History, History Column

A Nation’s Character

by ©2019 Sarah Becker

A Nation’s Character

“Character, my friends, is a byproduct,” Woodrow Wilson said.  “It is produced in the great manufacture of daily duty.” Wilson, a wartime President [1914-1919], was born December 28, 1856 in Staunton, Virginia.  He was the Scotch-Irish son of Presbyterian minister Joseph Ruggles Wilson and Janet Woodrow Wilson.

  

Romans 5:3-4, NIV Archaeological Study Bible: “And we rejoice in the hope of the glory of God.  Not only so, but we also rejoice in our sufferings, because we know that suffering produces perseverance; perseverance, character; and character, hope…”

A nation’s character, like that of an individual, is elusive,” World War II Navy and Marine Medal recipient John F. Kennedy professed in 1946.  “It is produced partly by things we have done and partly by what has been done to us.  It is the result of physical factors, intellectual factors, and spiritual factors.  It is well for us to consider our American character, for in peace, as in war, we will survive or fail according to its measure.”

  

“Inspired by a deeply religious sense, this country, which has ever been devoted to the dignity of man, which has ever fostered the growth of the human spirit, has always met and hurled back the challenge of those deathly philosophies of hate and despair,” Kennedy continued.  “We have defeated them in the past and we will always defeat them.”

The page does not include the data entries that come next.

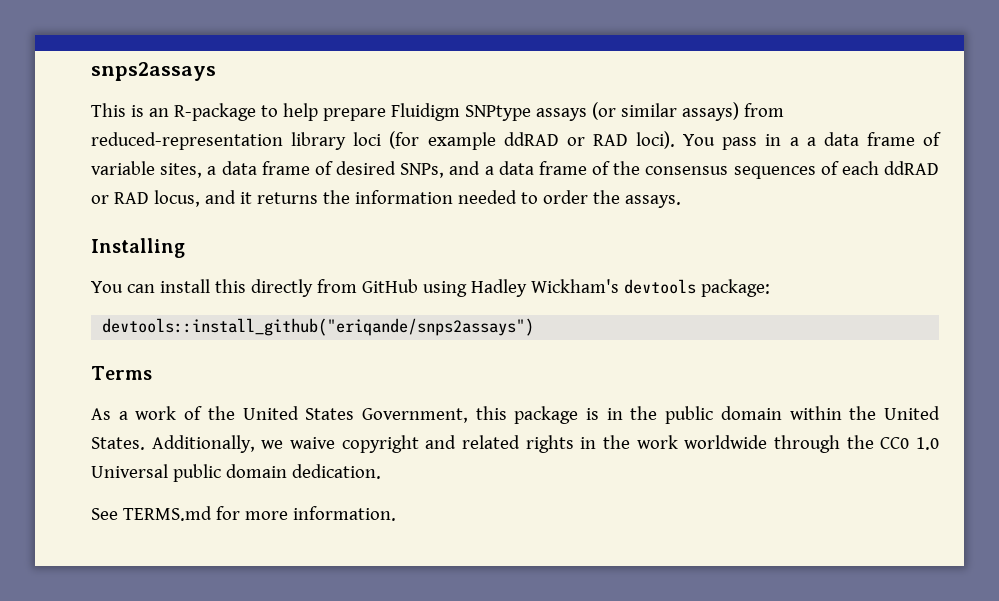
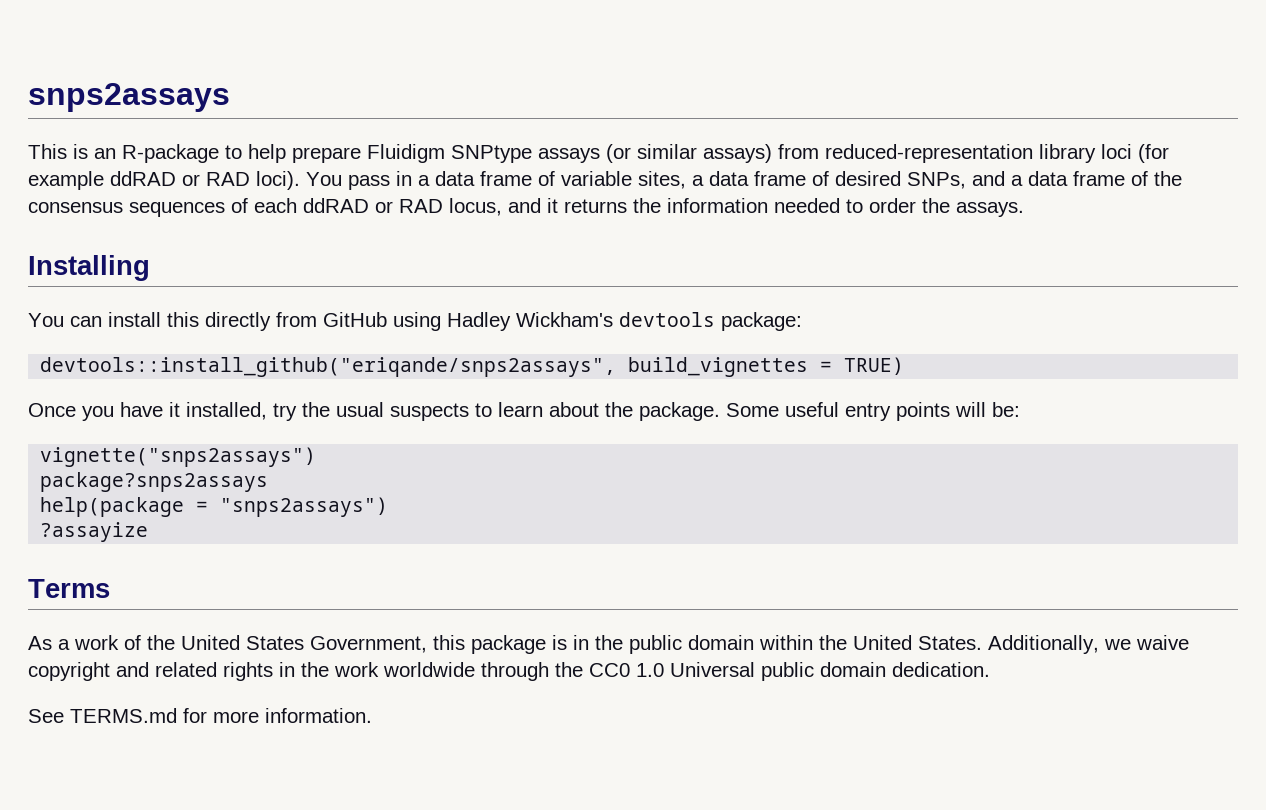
[806,137,816,146] a -> (430, 180) none
[102,318,535,336] devtools::install_github("eriqande/snps2assays") -> [40,357,905,377] [28,402,1020,421] [40,447,317,467] [40,472,269,492] [40,497,389,517] [40,522,149,542] devtools::install_github("eriqande/snps2assays", build_vignettes = TRUE) // Once you have it installed, try the usual suspects to learn about the package. Some useful entry points will be: // vignette("snps2assays") // package?snps2assays // help(package = "snps2assays") // ?assayize

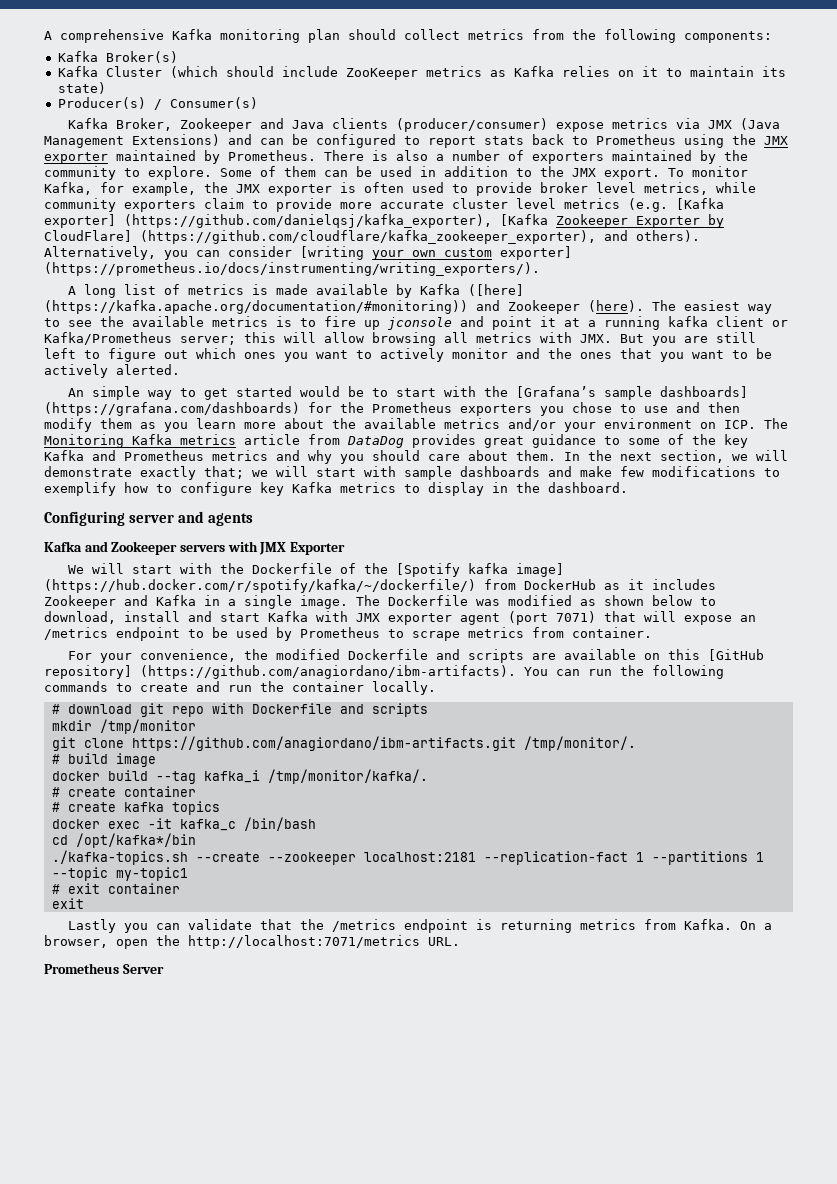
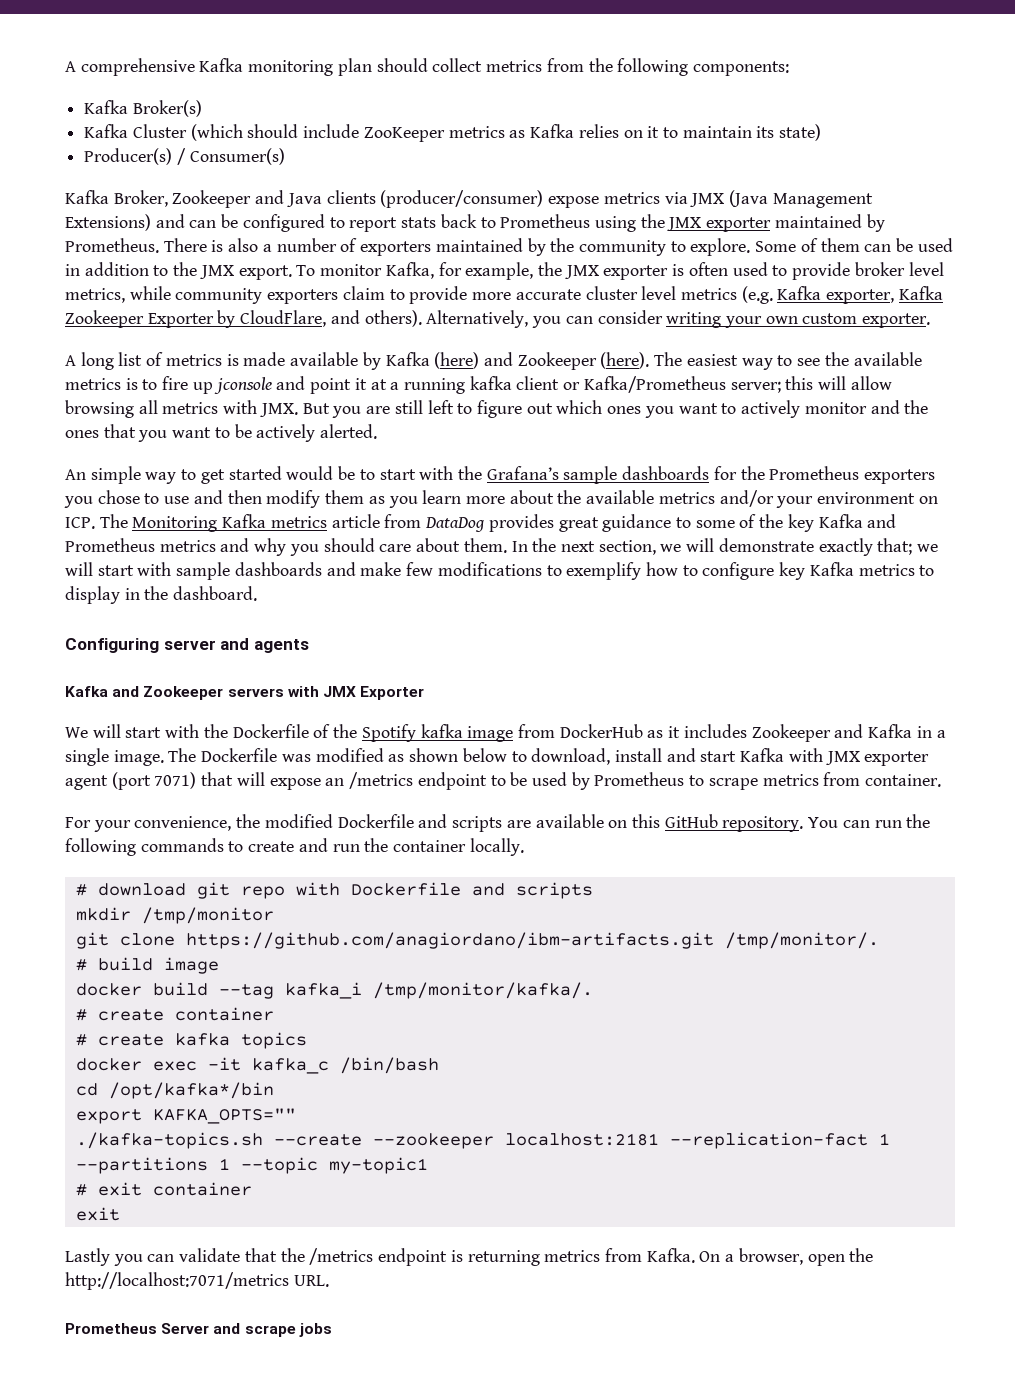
[676,198,724,210] [44,214,548,228] [Kafka exporter] (https://github.com/danielqsj/kafka_exporter), [Kafka -> [777,286,943,304] Kafka exporter, Kafka
[44,230,596,244] CloudFlare] (https://github.com/cloudflare/kafka_zookeeper_exporter), -> [240,310,327,327] CloudFlare,
[300,246,364,260] [writing -> [666,312,722,328] writing
[500,246,572,260] [44,262,540,276] exporter] (https://prometheus.io/docs/instrumenting/writing_exporters/). -> [862,313,931,328] exporter.
[467,284,524,296] [44,300,468,314] ([here] (https://kafka.apache.org/documentation/#monitoring)) -> [434,352,480,369] (here)
[515,386,748,400] [44,402,300,416] [Grafana’s sample dashboards] (https://grafana.com/dashboards) -> [486,466,710,484] Grafana’s sample dashboards
[395,563,564,577] [44,579,476,593] [Spotify kafka image] (https://hub.docker.com/r/spotify/kafka/~/dockerfile/) -> [361,724,514,742] Spotify kafka image
[707,649,764,661] [44,665,516,679] [GitHub repository] (https://github.com/anagiordano/ibm-artifacts). -> [664,814,804,832] GitHub repository.
(196, 840) none -> [75,1108,296,1124] // export KAFKA_OPTS=""
(164, 969) none -> [213,1323,332,1337] and scrape jobs

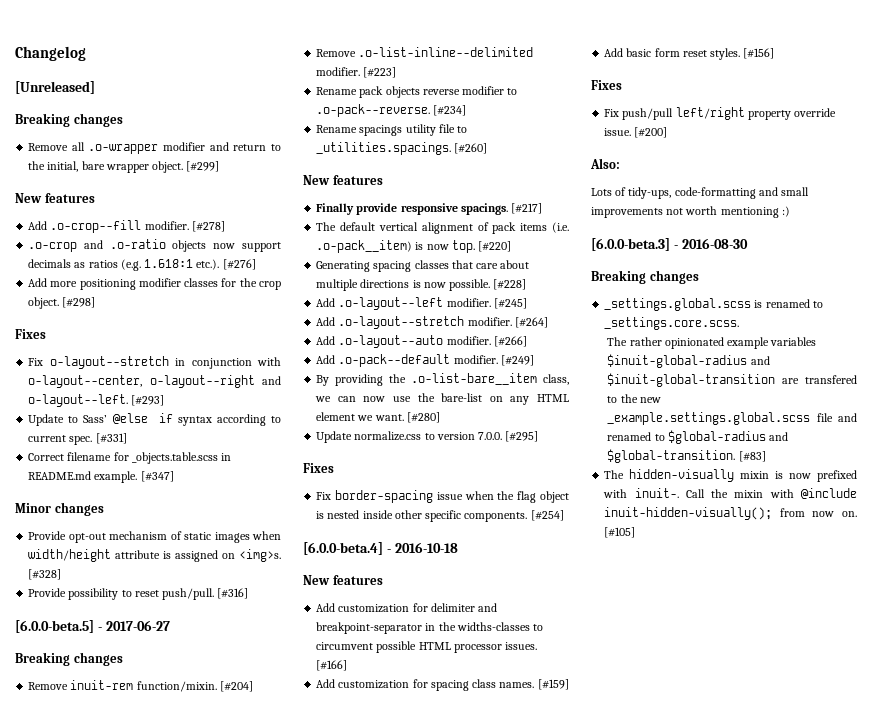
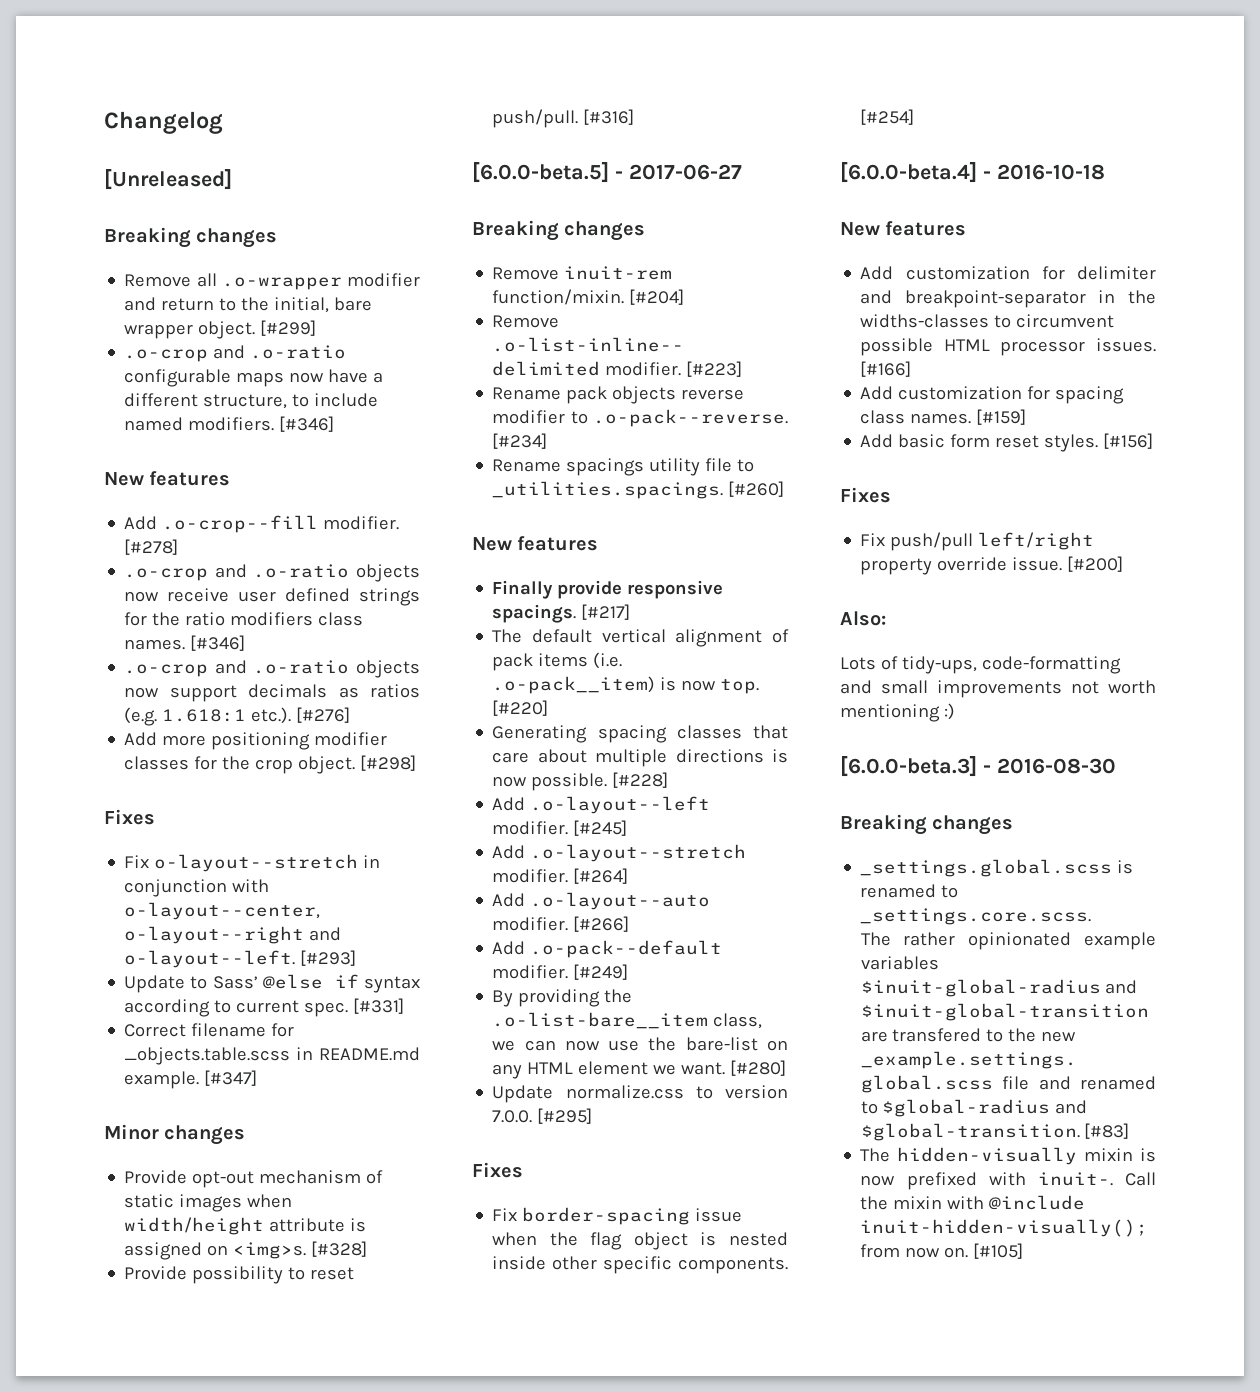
(220, 166) none -> [124,345,347,362] [124,369,384,387] [124,393,379,409] [124,416,335,432] // .o-crop and .o-ratio configurable maps now have a different structure, to include named modifiers. [#346]
(225, 226) none -> [124,564,420,582] [124,588,420,606] [124,612,364,626] [124,635,246,651] // .o-crop and .o-ratio objects now receive user defined strings for the ratio modifiers class names. [#346]

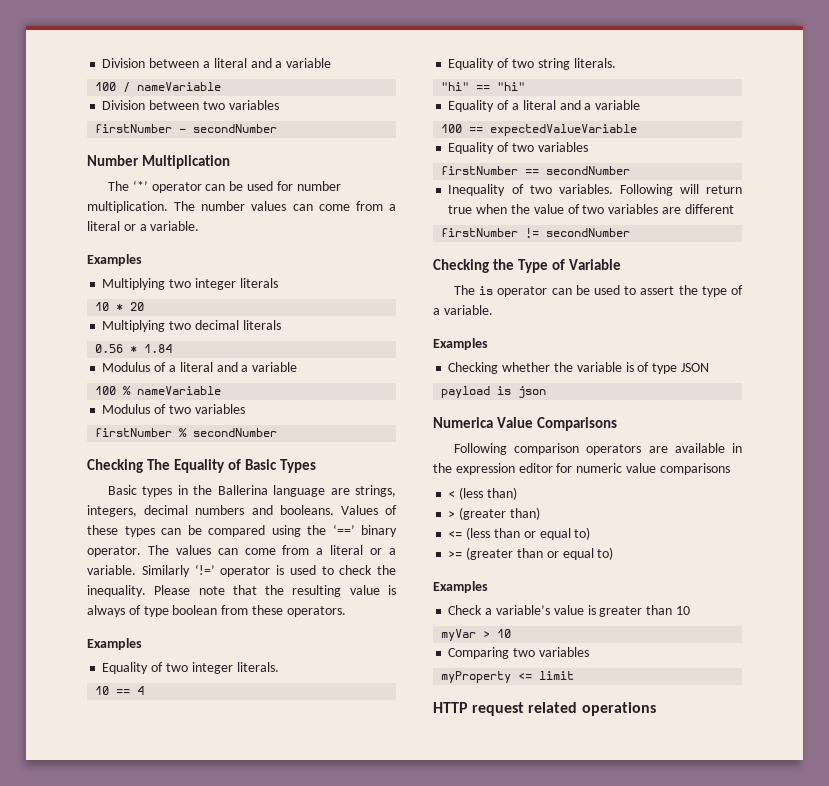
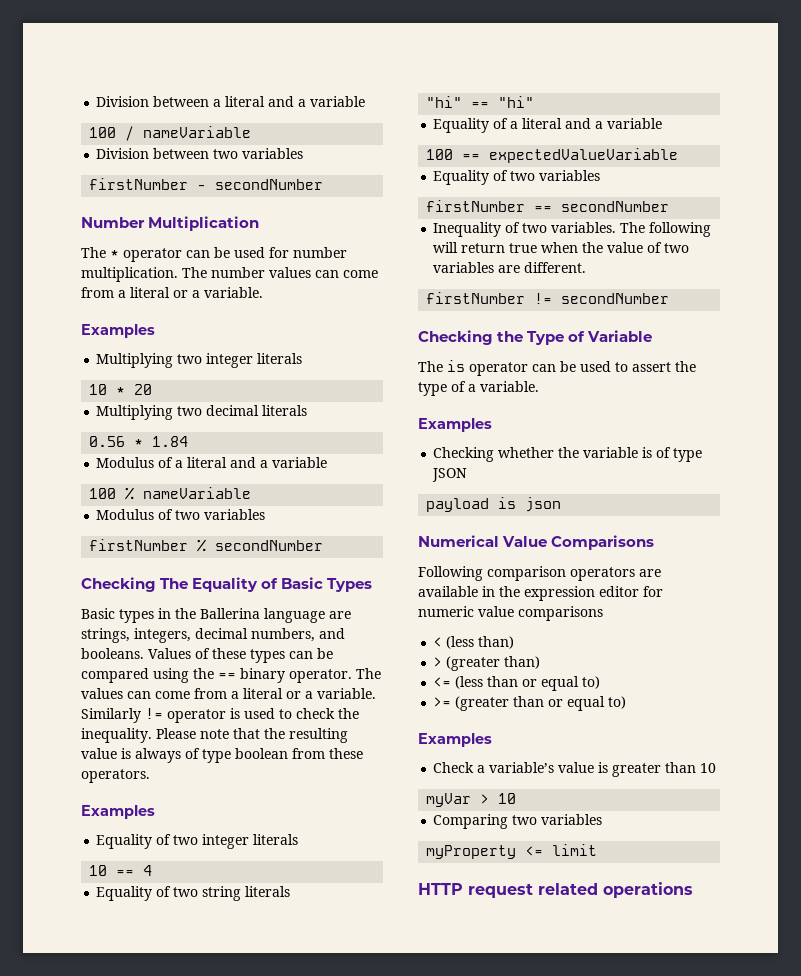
[132,180,148,191] ‘*’ -> [110,250,119,258] *
[195,505,245,515] numbers -> [251,628,315,642] numbers,
[332,524,355,535] ‘==’ -> [218,673,236,679] ==
[194,564,215,575] ‘!=’ -> [145,708,163,719] !=
[236,662,279,672] literals. -> [253,834,299,845] literals
[573,58,616,68] literals. -> [245,886,291,897] literals
[619,184,673,196] Following -> [620,222,712,237] The following
[684,204,734,214] different -> [524,262,587,273] different.
[433,417,493,428] Numerica -> [418,535,499,547] Numerical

“In 1917…the American character was stimulated by the slogans ‘War to End War’ and ‘A War to Save Democracy,’ and again the American people had as their leader a man, Woodrow Wilson, whose idealism was the traditional idealism of America,” Kennedy explained.  “To such a degree this was true he was able to say, ‘Some people call me an idealist.  Well, that is the way I know I am an American.’”

Thomas Woodrow Wilson, the 28th President of the United States, was a child of the Civil War; a pacifist who led his country into World War I, a domestic reformer who failed to fully implement the post-war League of Nations.  He remembered secession and the Civil War, Confederate President Jefferson Davis’ prison trek, Reconstruction and its 1877 end.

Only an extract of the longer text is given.